В этой темноте – свет танцплощадки и песни, возвращающие своей наивностью Золотой век (припоминание важной для восточной ментальности аксиомы, согласно которой все лучшее в человеческой истории уже прошло), отблеск огня, к которому стоит лететь.

«– <…> если самый главный ленинградский сверчок возьмет лучшую шотландскую волынку и споет под нее весь «Дао дэ цзин», он и на сантиметр не приблизится к тому, во что эти вот идиоты, – Митя кивнул в сторону, откуда доносилась музыка, – почти попадают. <…> Как будто раньше было в жизни что-то бесценное, а потом исчезло, и только тогда стало понятно, что оно было. И оказалось, что абсолютно все, чего хотелось когда-то раньше, имело смысл только потому, что было это, непонятное. А без него уже ничего не нужно. И даже сказать про это нельзя» [С. 169].

Легко установимо влияние на Митино сознание дзен-буддизма, заставляющее полагать абсолютной ценностью неверифицируемое, не могущее иметь дефиницию дао.

Установка, даваемая Димой Мите, т.е. наиболее близким к точке зрения нарратора персонажем своему двойнику / второму «я», проста.

«– А если я хочу перестать выбирать тьму? – спросил Митя.

– Выбери свет <…>. Просто полети к нему. Прямо сейчас. Никакого другого времени для этого не будет» [С. 196].

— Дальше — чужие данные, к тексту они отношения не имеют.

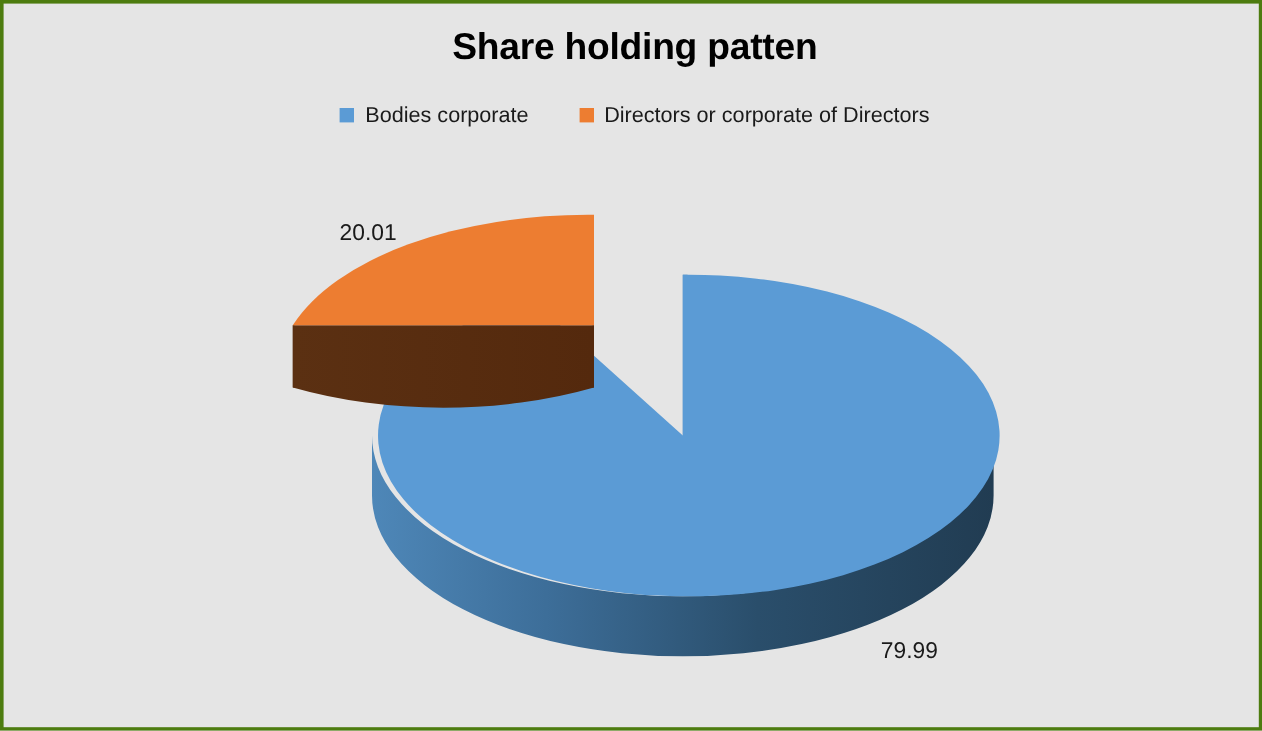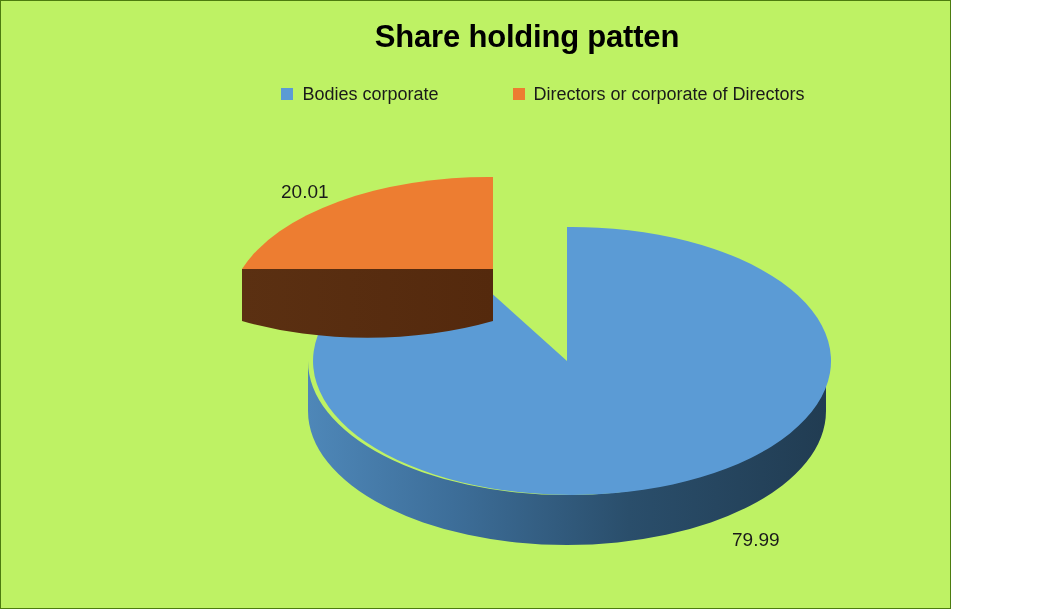--- a/index.html
+++ b/index.html
@@ -12,11 +12,11 @@
   }
   #chart-frame {
     position: relative;
-    width: 951px;
+    width: 1052px;
     height: 609px;
     box-sizing: border-box;
-    border: 1px solid #4d7c0f;
-    background: #bef264;
+    border: 3px solid #4d7c0f;
+    background: #e5e5e5;
     overflow: hidden;
   }
   #chart-title {

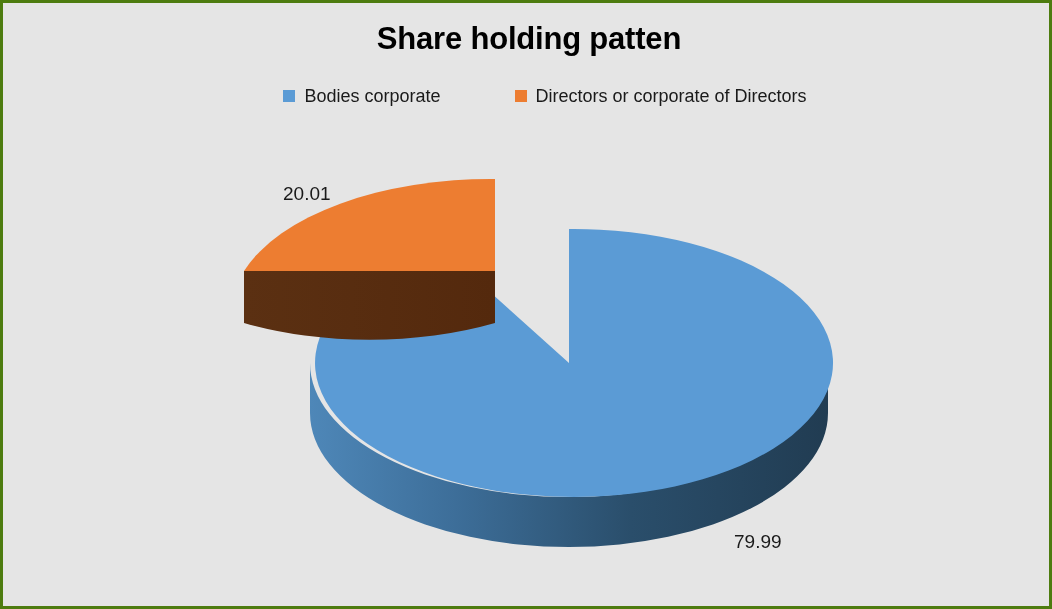--- a/index.html
+++ b/index.html
@@ -45,7 +45,6 @@
     display: flex;
     align-items: center;
     gap: 9px;
-    margin-left: 32px;
   }
   .legend-swatch {
     width: 12px;

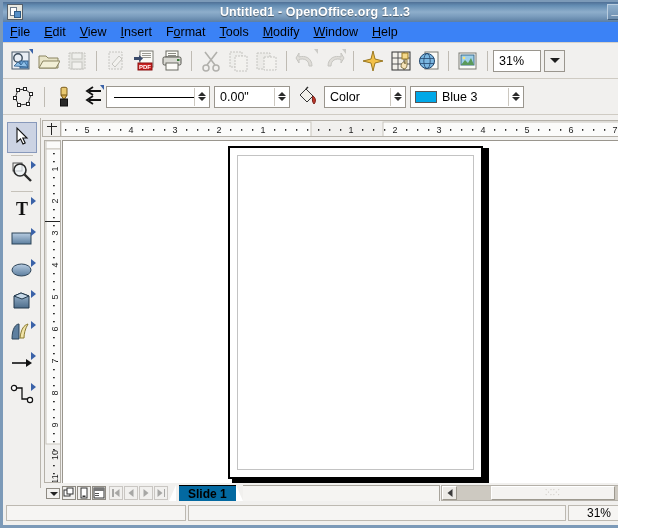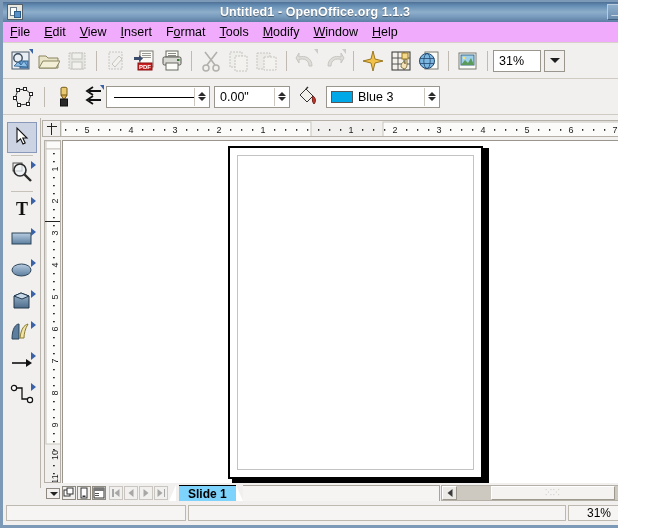--- a/index.html
+++ b/index.html
@@ -113,7 +113,7 @@
     position: absolute;
     left: 3px; top: 22px;
     width: 660px; height: 21px;
-    background: #f0abfc;
+    background: #3b82f6;
     display: flex;
     align-items: center;
     box-sizing: border-box;

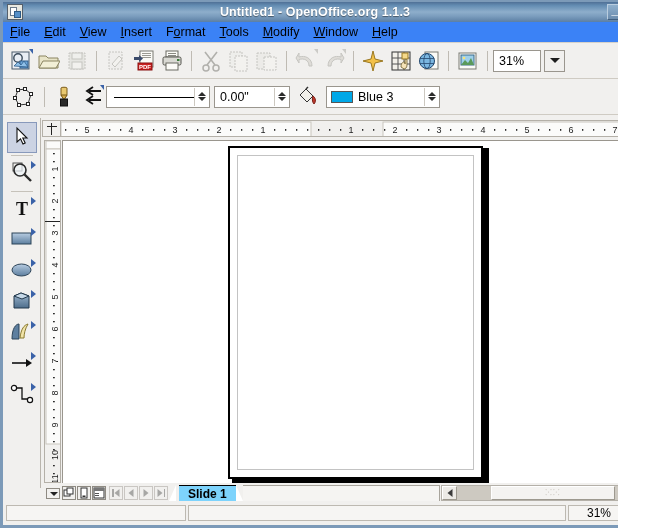--- a/index.html
+++ b/index.html
@@ -804,6 +804,13 @@
       </div>
     </div>
 
+    <div class="combo" style="width:82px; margin-left:2px">
+      <span class="lbl">Color</span>
+      <div class="spin">
+        <span class="ar-up2"></span>
+          <span class="ar-dn2"></span>
+      </div>
+    </div>
 
     <div class="combo" style="width:114px; margin-left:4px">
       <div class="swatch" style="background:#00a8e8"></div>

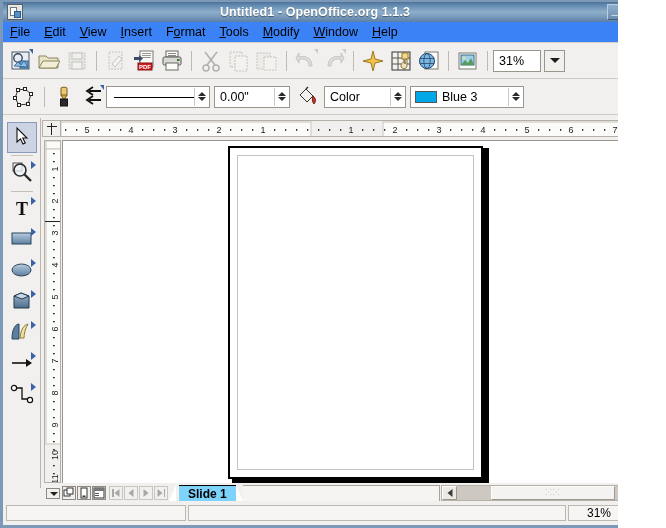--- a/index.html
+++ b/index.html
@@ -378,7 +378,7 @@
     font-size: 12px;
     font-weight: bold;
     color: #000000;
-    background: #7dd3fc;
+    background: #0369a1;
     border-top: 1px solid #000000;
     box-sizing: border-box;
     cursor: pointer;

Ночной мотылек, для которого даже днем – ночь, становится светлячком, то есть существом, способным самостоятельно позаботится о своей «освещенности» и просветленности, что означает – обретение знания о мире.

«– Настоящий свет – любой, до которого ты долетишь. А если ты не долетел хоть чуть-чуть, то к какому бы яркому огню ты до этого ни направлялся, это был обман. Дело ведь не в том, к чему ты летишь, а в том, кто летит. Хотя это одно и то же» [С. 197].

Дима и Митя продолжают беседу парадоксальными синтагмами, напоминающими элементы дзен-буддийского коана, то есть своеобразного способа ведения разговора, в данном тексте еще почти неосознанно воспроизводимого; своеобразного совершенства в использовании данного параллелизма В. Пелевин достигнет в своем следующем романе («Чапаев и Пустота»). Самый яркий пример:

«– Слушай, – сказал он летящему рядом Диме, – а куда мы сейчас направляемся? Огней ведь уже нет.

– Как это нет, – сказал Дима, – если мы к ним летим.

– Какой смысл к ним лететь, если их не видно? Давай вернемся.

– Тогда нас тоже не будет. Тех нас, которые к ним полетели.

– Может, эти огни были не настоящие, – сказал Митя.

– Может быть, – сказал Дима, – а может, мы были не настоящие» [С. 199].

В рассматриваемых главках иначе оказывается актуализировано напоминание об относительности существования персонажей в сравнении с «прочими насекомыми»: «Митя зажег сигарету (на огонек зажигалки метнулось несколько крохотных насекомых) <…>» [С. 164]. Митя оказывается одновременно и одним среди всех (также стремится к свету, как и все насекомые-то есть люди), и превосходящим остальных; уже физически, но в том числе и благодаря обладанию более полным знанием о себе и о мире, полученном в результате общения с двойником (эксплицирована, как видим, и тема двойничества) Димой.

«Мистический долг» Мити перед Марком Аврелием оказывается стихотворением «Памяти Марка Аврелия» на сложенном самолетиком листе. Повествователь подчеркивает метаморфозу в прошлом ночного мотылька Мити: «Он развернул самолетик (линии, по которым он был сложен, расходились из верхней части листа, как лучи, но точка, откуда они начинались, была за краем листа) <…>» [С. 217].

Здесь впервые появляется открыто высказанное сомнение в определенности существования «объективной реальности»:

«Бывает еще, проснешься ночью где-нибудь в полвторого

И долго-долго глядишь в окно на свет так называемой Луны,

Хоть давно уже знаешь, что этот мир – галлюцинация

наркомана Петрова,

Являющегося, в свою очередь, галлюцинацией какого-то

пьяного старшины» [С. 218].

В романе «Чапаев и Пустота» эта неопределенность оборачивается, во-первых, не проясненным нарратором моментом – происходящее в космосе романа есть бред душевнобольного Пустоты или фантастическое стечение обстоятельств; а во-вторых, оптимистическим утверждением возможности комфортного обживания симулякра, в котором доводится существовать.